I assume that it’s a throwaway reference that’s just noise, like how every time somebody mentions Gwynneth Paltrow they inevitably say “Academy Award-winning Shakespeare in Love actress” but I click anyway and see this:
Before the invention of buttons, they were used on the ends of the ribbons used to fasten clothing together. Sometimes they were formed into small figures. Shakespeare calls this type of figure an “aglet baby” in The Taming of the Shrew.
Wait, what?
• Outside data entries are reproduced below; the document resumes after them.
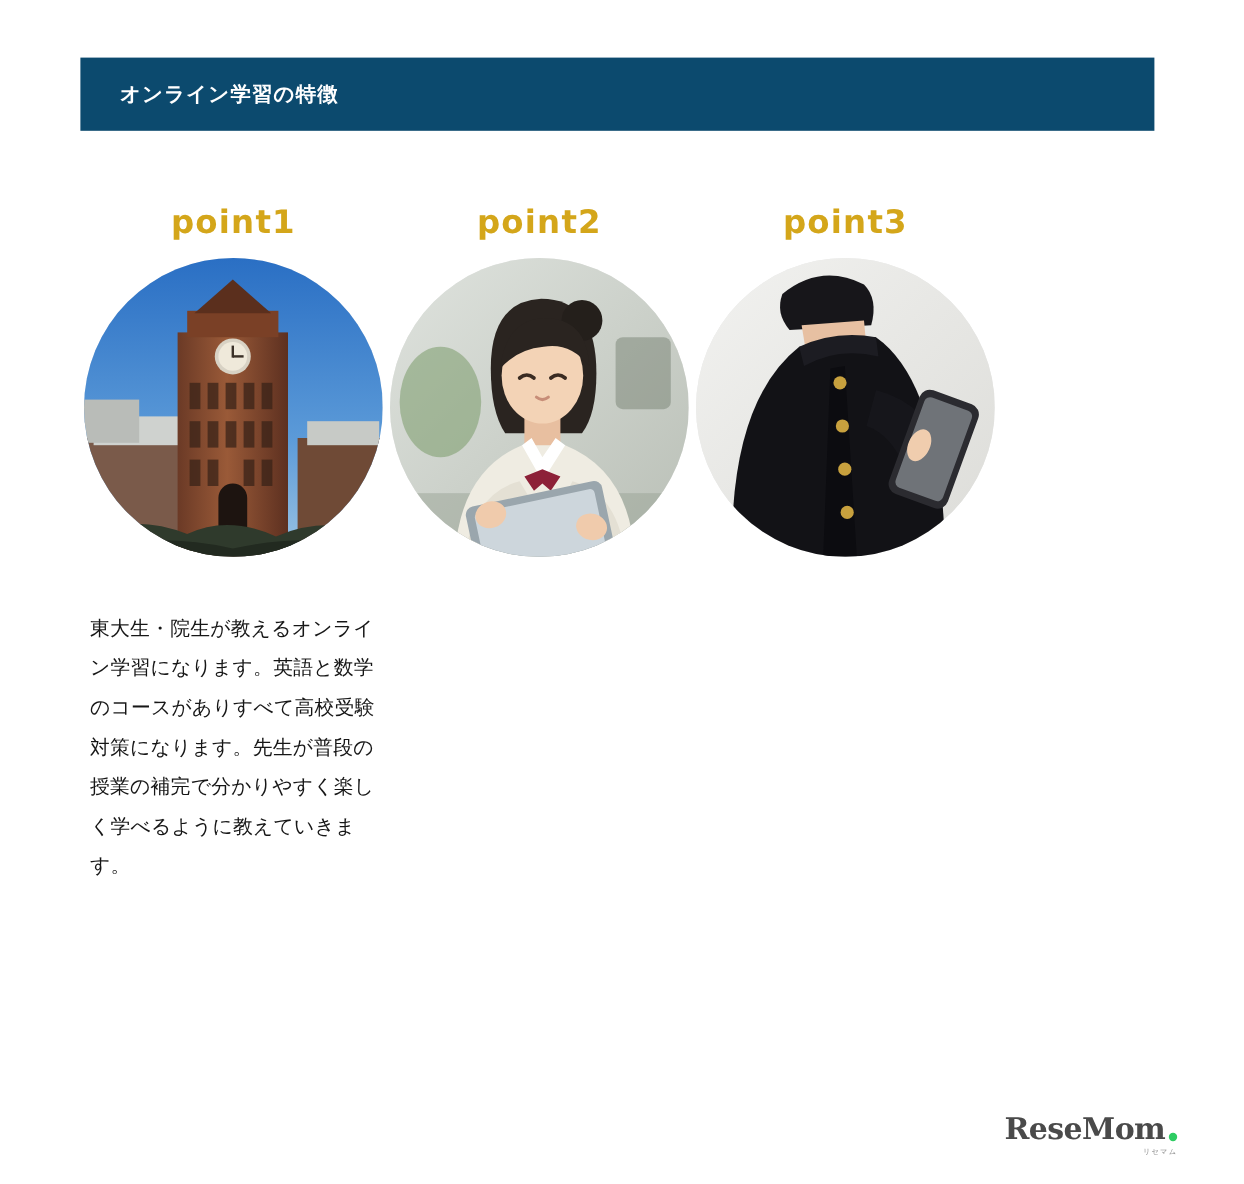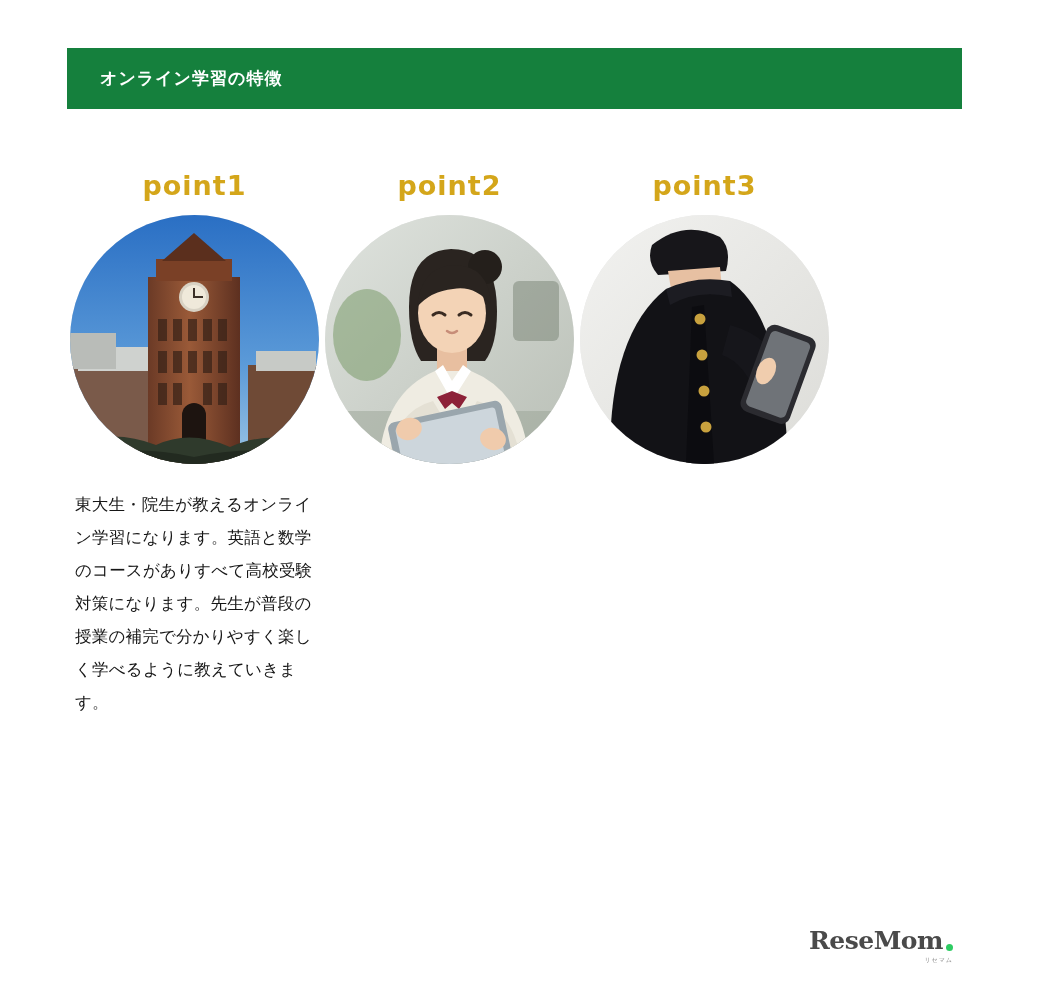"オンライン学習の特徴" .header-banner { background: #15803d -> #0c4a6e }
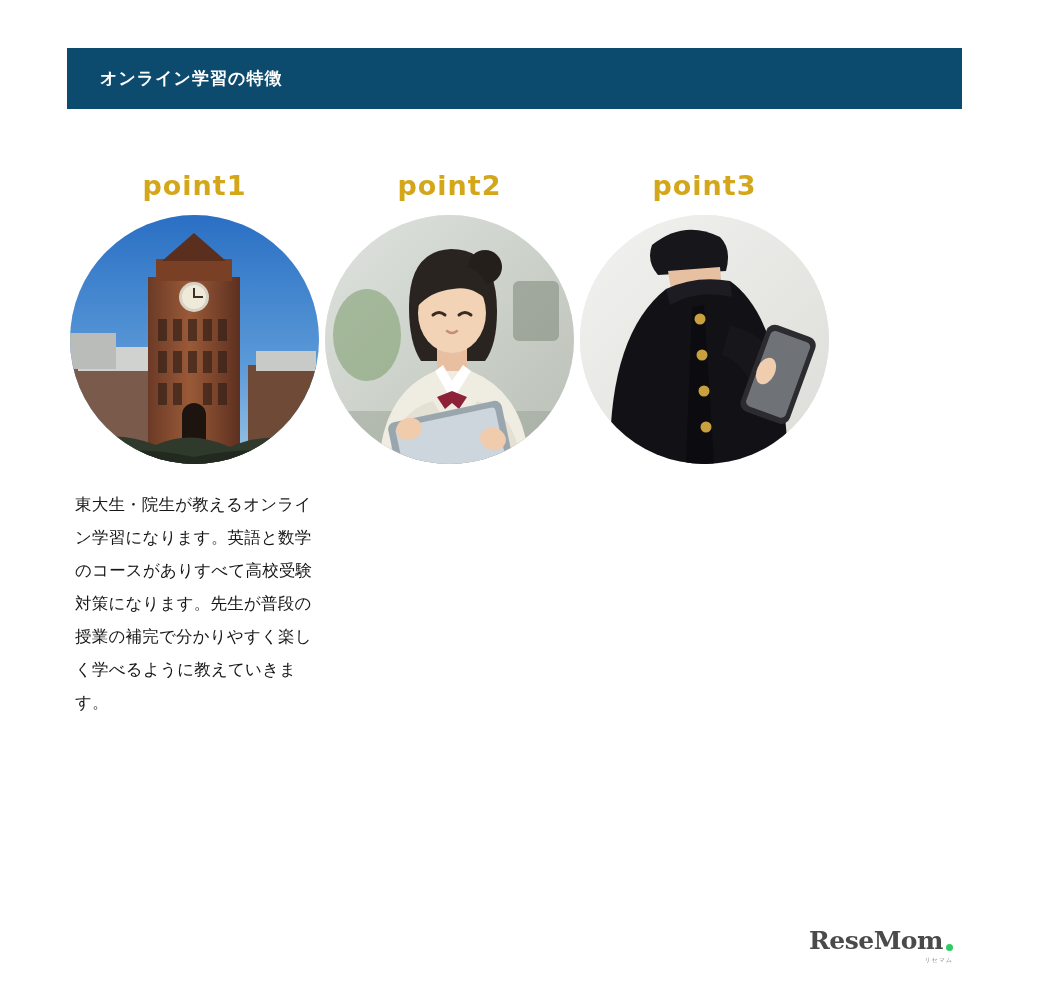"東大生・院生が教えるオンライン学習になります。英語と数学のコースがありすべて高校" .point-text { margin-top: 24px -> 44px }
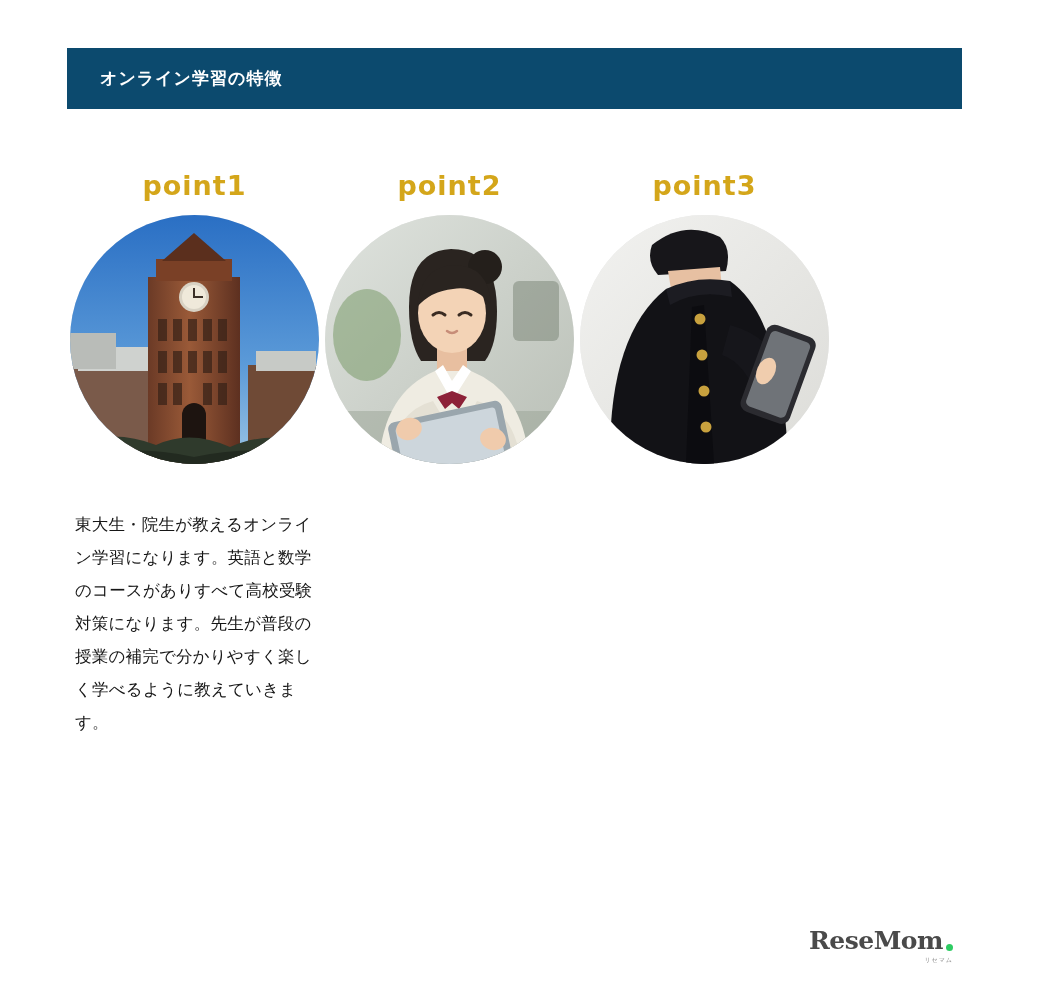"ReseMom" .footer-logo { right: 84px -> 56px }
Now I’m thinking this is a humor piece and that’s a joke, praising the eternal usefulness of the aglet.
But we check these things, and, would you look at that…
Nay, look you, sir, he tells you flatly what his
mind is: Why give him gold enough and marry him to
a puppet or an aglet-baby; or an old trot with ne’er
a tooth in her head, though she have as many diseases
as two and fifty horses: why, nothing comes amiss,
so money comes withal.
Learn something new every day. In all the years I’ve been reading that play I never made the connection. Now I can just picture kids in high school being forced to read Shakespeare, glossary in hand, and thinking, “Aglet baby? That sounds like that thing on the end of your shoelace. THAT can’t be right.”